I think at this point it would be useful to take another look at one of these disputes I was holding against him. This is the one I doubled down on, in fact.
This issue started with this video:
And here is Thunderf00t’s response to that reply:
After going through this again with an attempt to be objective rather than find points to use against Thunderf00t, here’s what I come up with: Some of HappieCabbie’s criticism is correct, some of Thunderf00t’s response is correct. Thunderf00t is right that most lay Christians know nothing of scholarship, so it’s pointless to bring it up for a critique that’s addressed at them. However, HappieCabbie is right that Thunderf00t’s understanding of what a shepherd does is completely out of line with what lay Christians believe. The verses he cited work their way into sermons and Sunday School all the time and those, not the modern factory farm industry, form Christian ideas about shepherds, so factory farming is just as irrelevant as what gets taught in theological seminaries. However, the second part of HappyCabbie’s critique is off-base. Christians try to have it both ways when it comes to having Jesus take care of them instead of solving their own problems. The idea that it isn’t officially doctrine isn’t entirely irrelevant, but it lay Christians often talk and believe that way and you can walk into any Christian book store and find a bunch of posters and other kitsch that implicitly endorse this idea.
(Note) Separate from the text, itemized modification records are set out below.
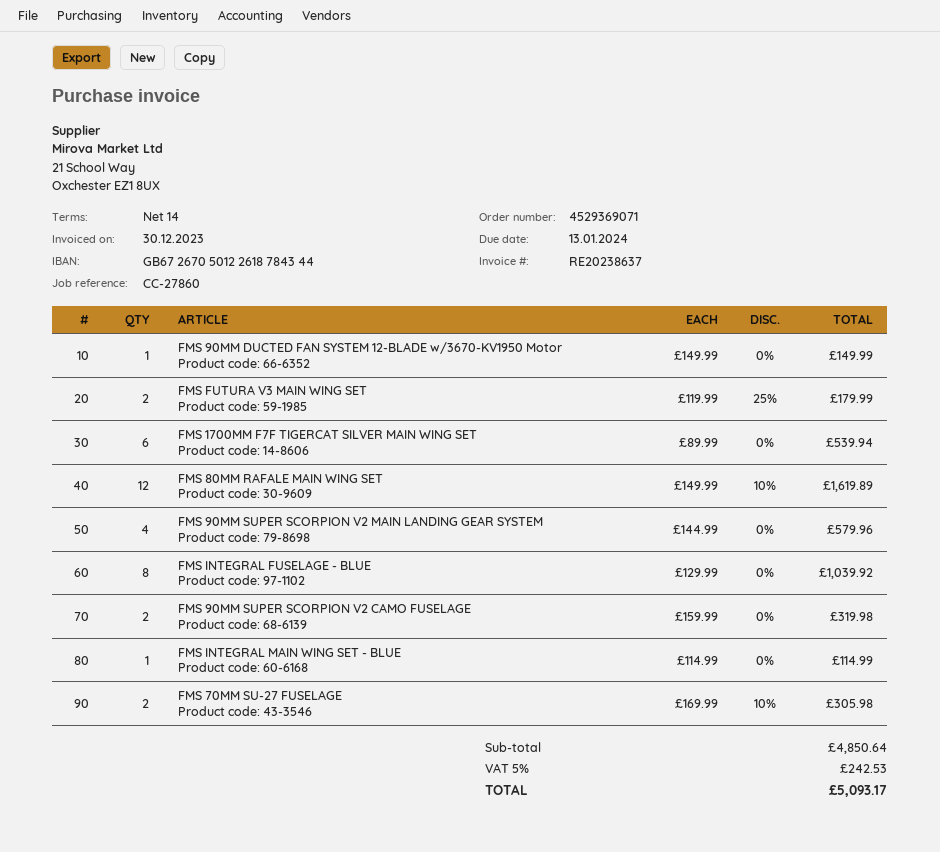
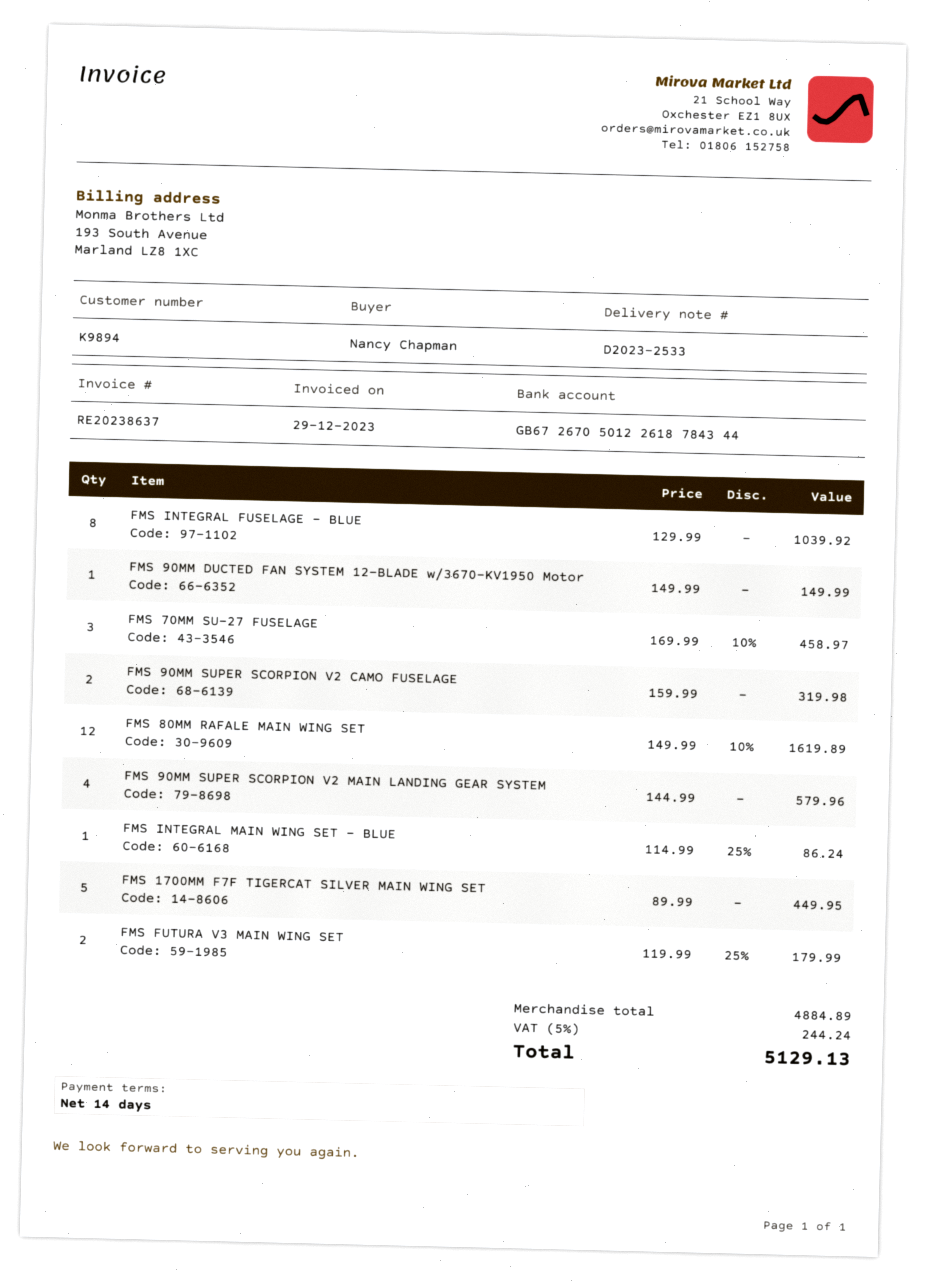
invoice date: 2023-12-30 -> 2023-12-29
FMS 1700MM F7F TIGERCAT SILVER MAIN WING SET: 6 x 89.99 = 539.94 -> 5 x 89.99 = 449.95
FMS INTEGRAL MAIN WING SET - BLUE: 1 x 114.99 = 114.99 -> 1 x 114.99 - 25% = 86.24
FMS 70MM SU-27 FUSELAGE: 2 x 169.99 - 10% = 305.98 -> 3 x 169.99 - 10% = 458.97
subtotal: 4850.64 -> 4884.89
tax: 5% = 242.53 -> 5% = 244.24
total: 5093.17 -> 5129.13

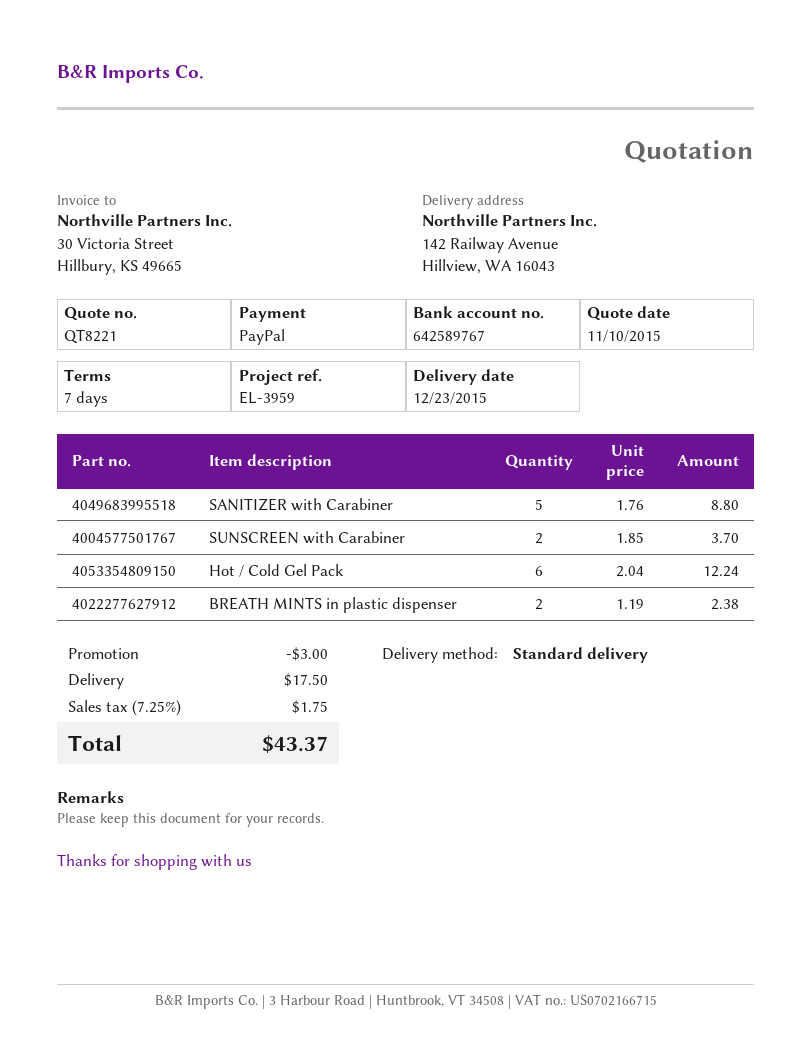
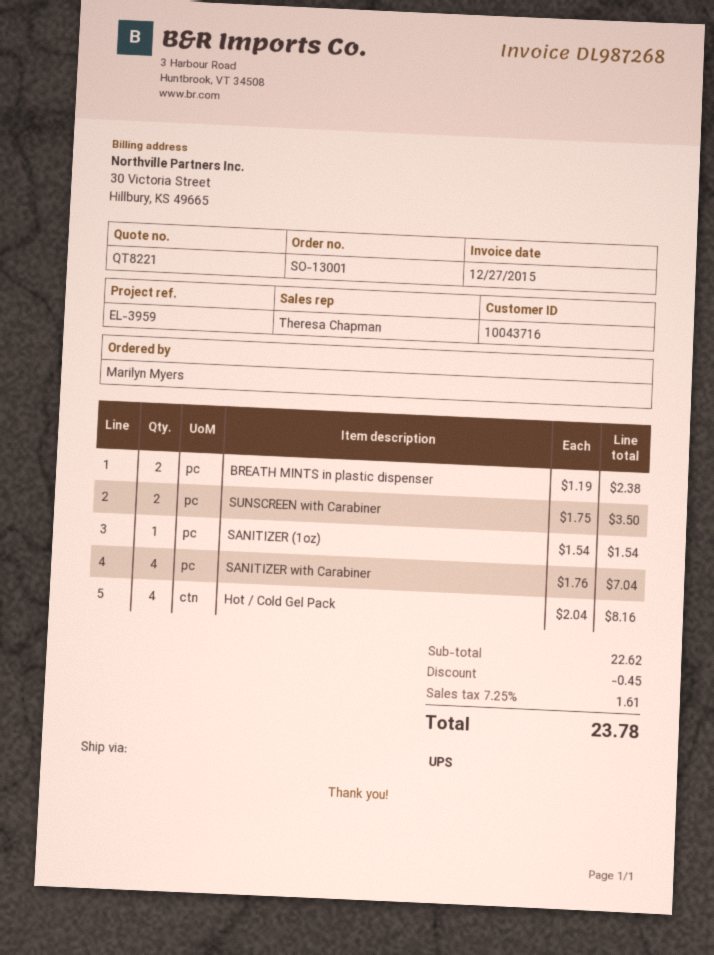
shipping method: standard -> UPS
SANITIZER with Carabiner: 5 x 1.76 = 8.80 -> 4 x 1.76 = 7.04
SUNSCREEN with Carabiner: 2 x 1.85 = 3.70 -> 2 x 1.75 = 3.50
Hot / Cold Gel Pack: 6 x 2.04 = 12.24 -> 4 x 2.04 = 8.16
SANITIZER (1oz): none -> 1 x 1.54 = 1.54
discount: 3.00 -> 0.45
shipping: 17.50 -> none
tax: 7.25% = 1.75 -> 7.25% = 1.61
total: 43.37 -> 23.78

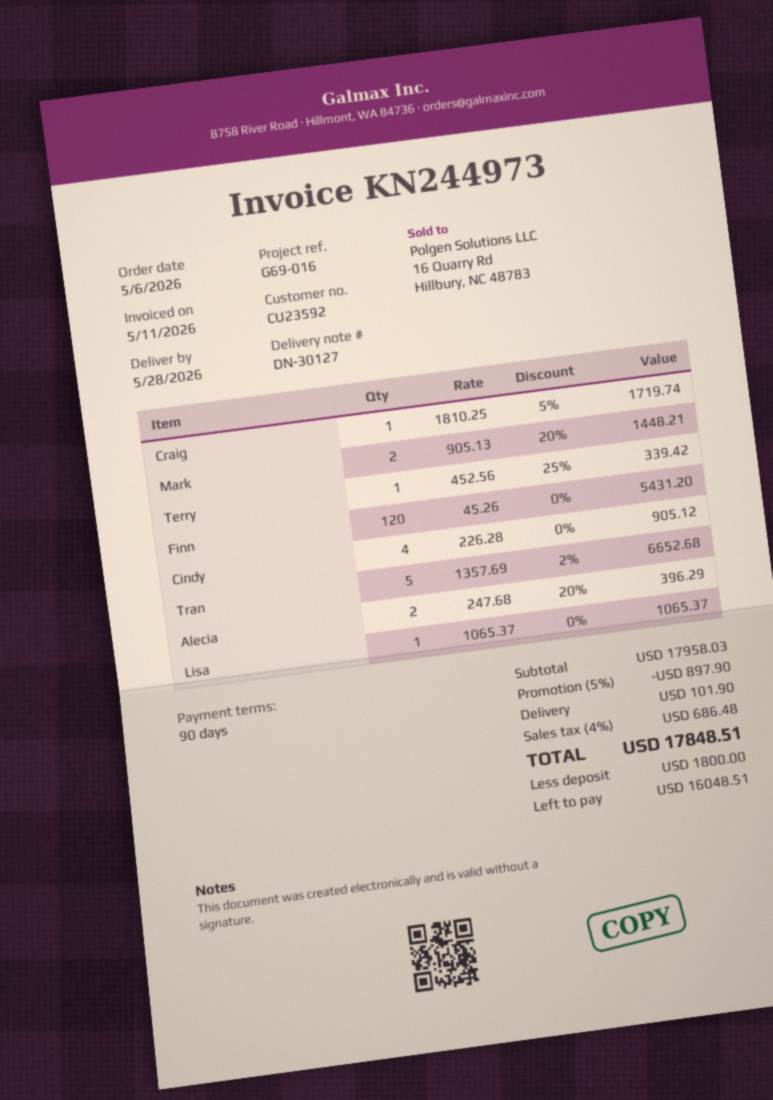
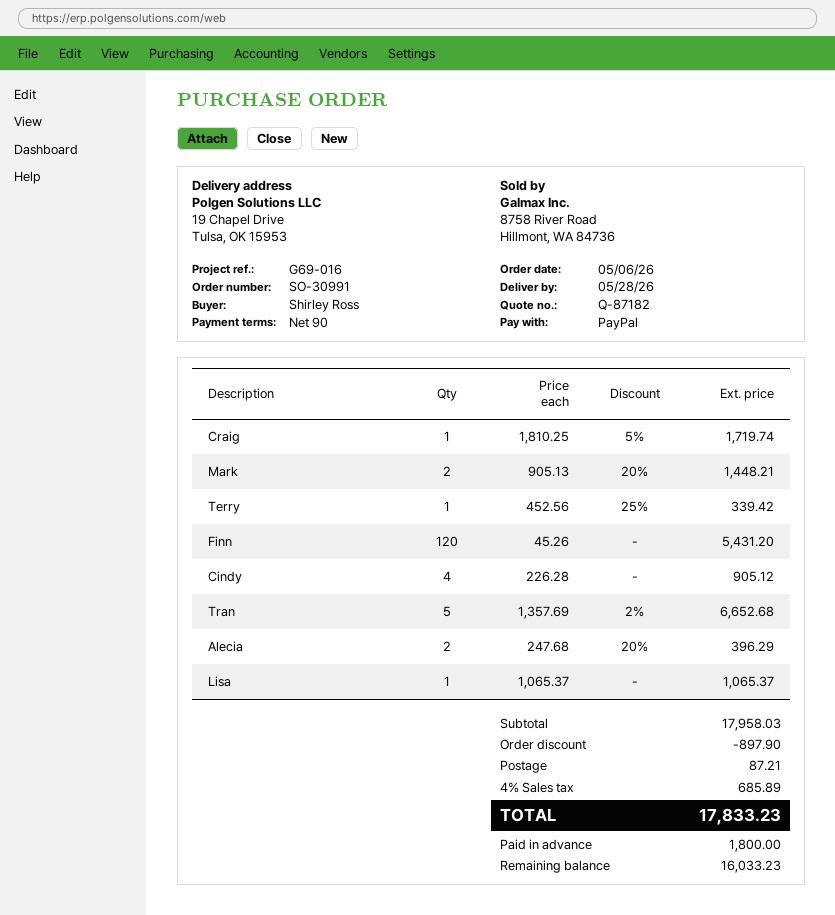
shipping: 101.90 -> 87.21
tax: 4% = 686.48 -> 4% = 685.89
total: 17848.51 -> 17833.23
balance: 16048.51 -> 16033.23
So he really only knocked down one point, which weakened the overall video, but it still mostly stands. What upset me about the video is I took his claim about the needle between rationality and religion and how his critics were pushing it toward religion. I took this as a claim that atheists shouldn’t criticize other atheists in general, but in the context of what he was responding to, he is talking about some specific criticisms he saw as pedantic. I disagree with him on this point, but it’s a far cry from how I interpreted it.
In summary, yes Thunderf00t sometimes makes bad arguments and sometimes doesn’t address criticism very well. I diagree with quote a bit of what he has to say. However, in that way he’s no different from anyone else in the former, me included and no different from half the bloggers on FTB in the latter. I spend a lot of time on FTB addressing MRA arguments and the like while being careful to never interpret in anything they didn’t say. I thought I was above this sort of petty conclusion-jumping, but apparently not. I apologize to Thunderf00t and the people I drug in to the situation. I admit that I was not making a very good argument. If he says anything particularly ill-supported or ill-considered, I’ll call him on it, but will not attack him based on my opinion of him, which was mostly unfair anyway. Thank you to everyone who called me out on my own serious blunder who took the time to talk to me about it in private instead of making a public blog post about what an awful person I was.